| What is expected |
Produce an exact copy of the lines from the line that contains "Pjs wwf polar" to the end of the listing below.

%%

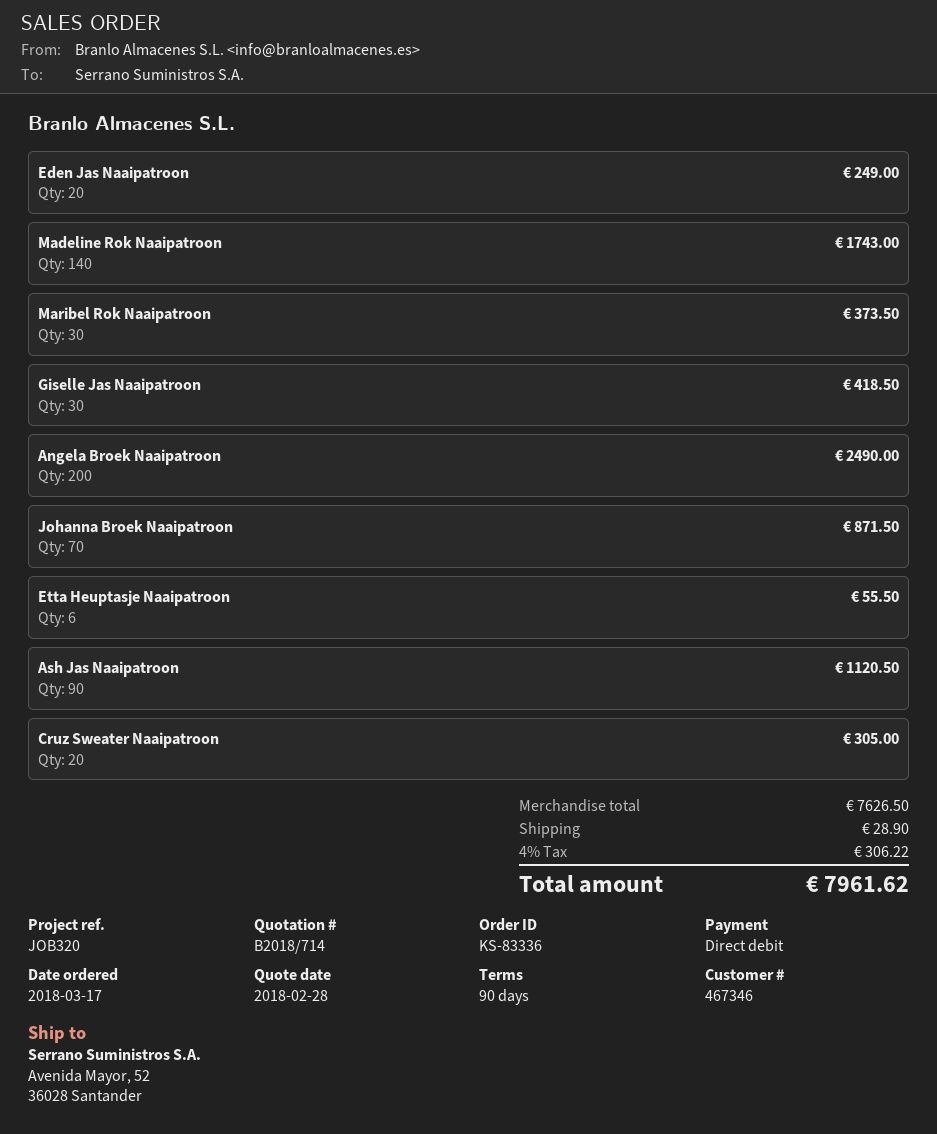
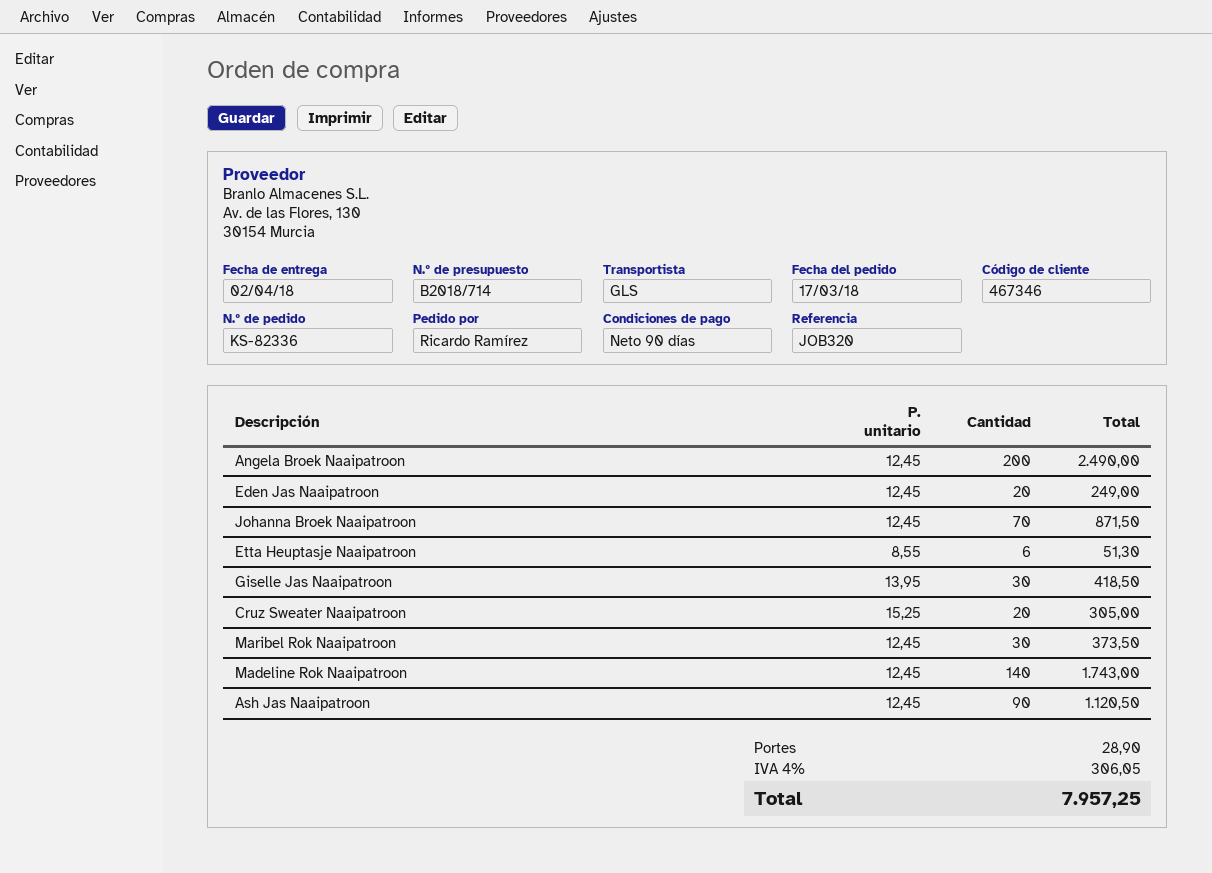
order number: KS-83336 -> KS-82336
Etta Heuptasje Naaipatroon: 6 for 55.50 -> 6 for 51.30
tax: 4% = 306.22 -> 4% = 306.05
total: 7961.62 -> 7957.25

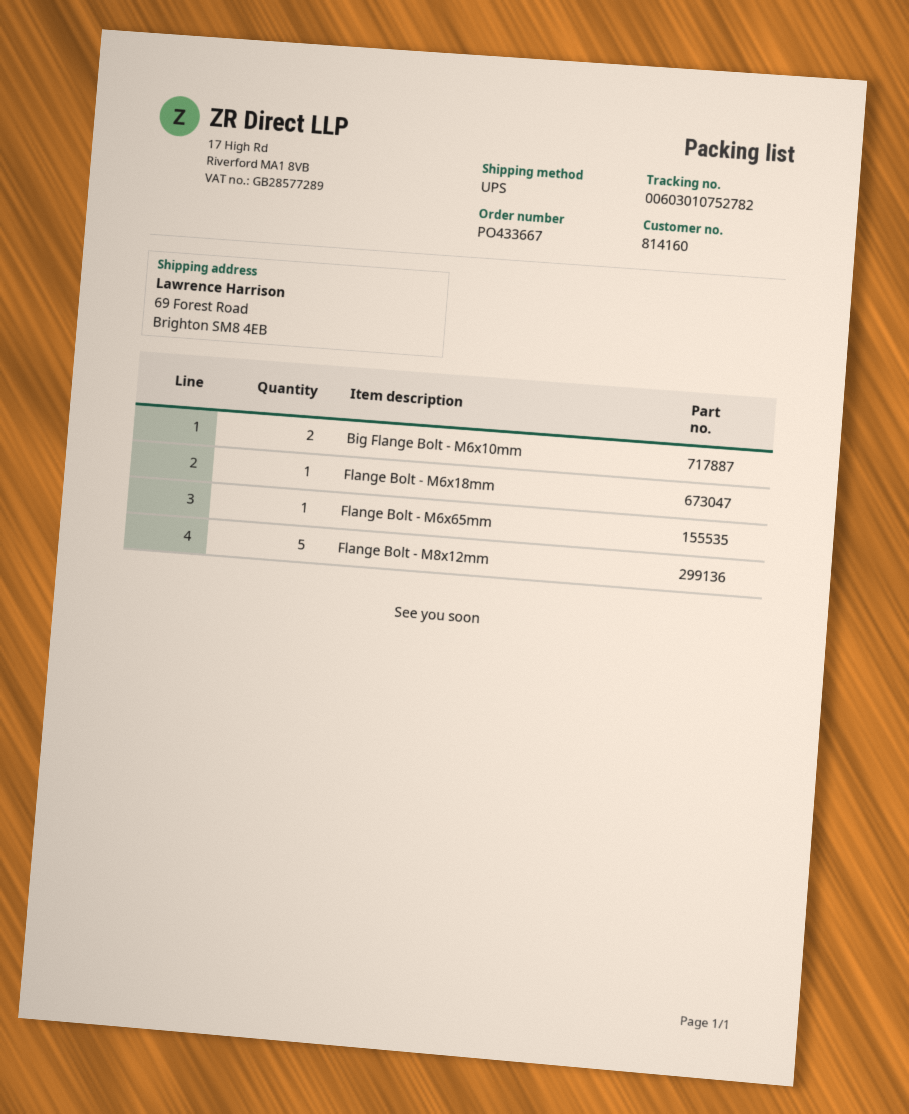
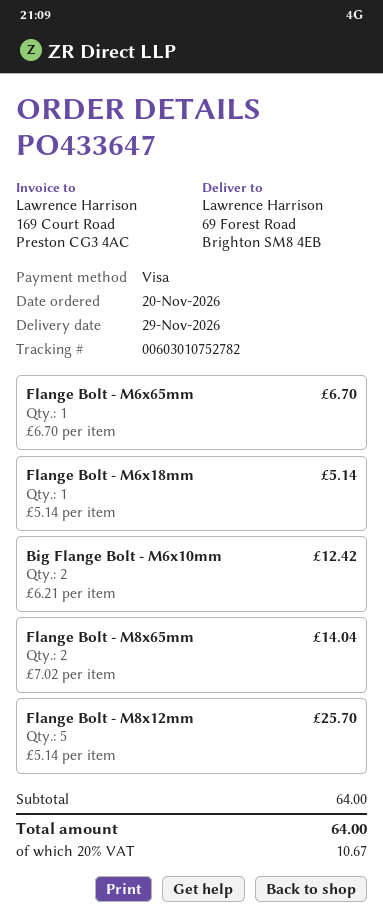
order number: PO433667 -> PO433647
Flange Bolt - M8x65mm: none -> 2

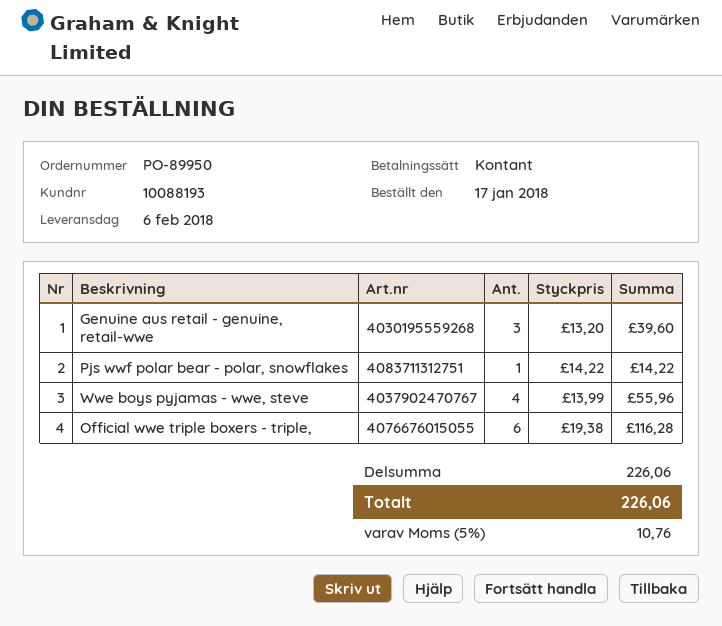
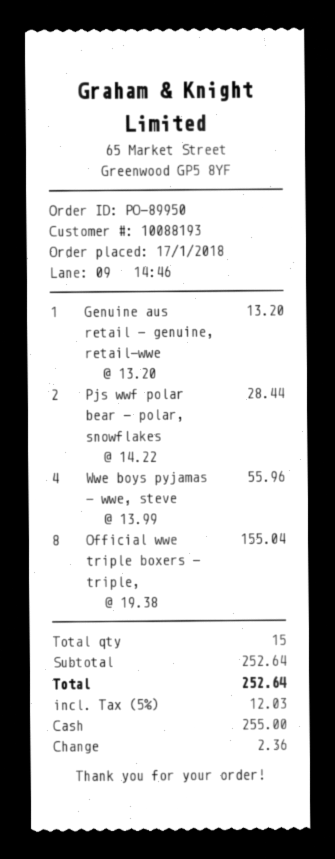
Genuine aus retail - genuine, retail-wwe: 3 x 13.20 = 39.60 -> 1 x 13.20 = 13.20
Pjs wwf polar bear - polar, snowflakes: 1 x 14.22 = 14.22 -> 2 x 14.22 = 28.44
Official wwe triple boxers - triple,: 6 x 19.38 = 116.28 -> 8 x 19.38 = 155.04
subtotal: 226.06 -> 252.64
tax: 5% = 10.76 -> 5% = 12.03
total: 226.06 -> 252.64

%%

| Solution to the exercise |
Pjs wwf polar bear - polar, snowflakes: 1 x 14.22 = 14.22 -> 2 x 14.22 = 28.44
Official wwe triple boxers - triple,: 6 x 19.38 = 116.28 -> 8 x 19.38 = 155.04
subtotal: 226.06 -> 252.64
tax: 5% = 10.76 -> 5% = 12.03
total: 226.06 -> 252.64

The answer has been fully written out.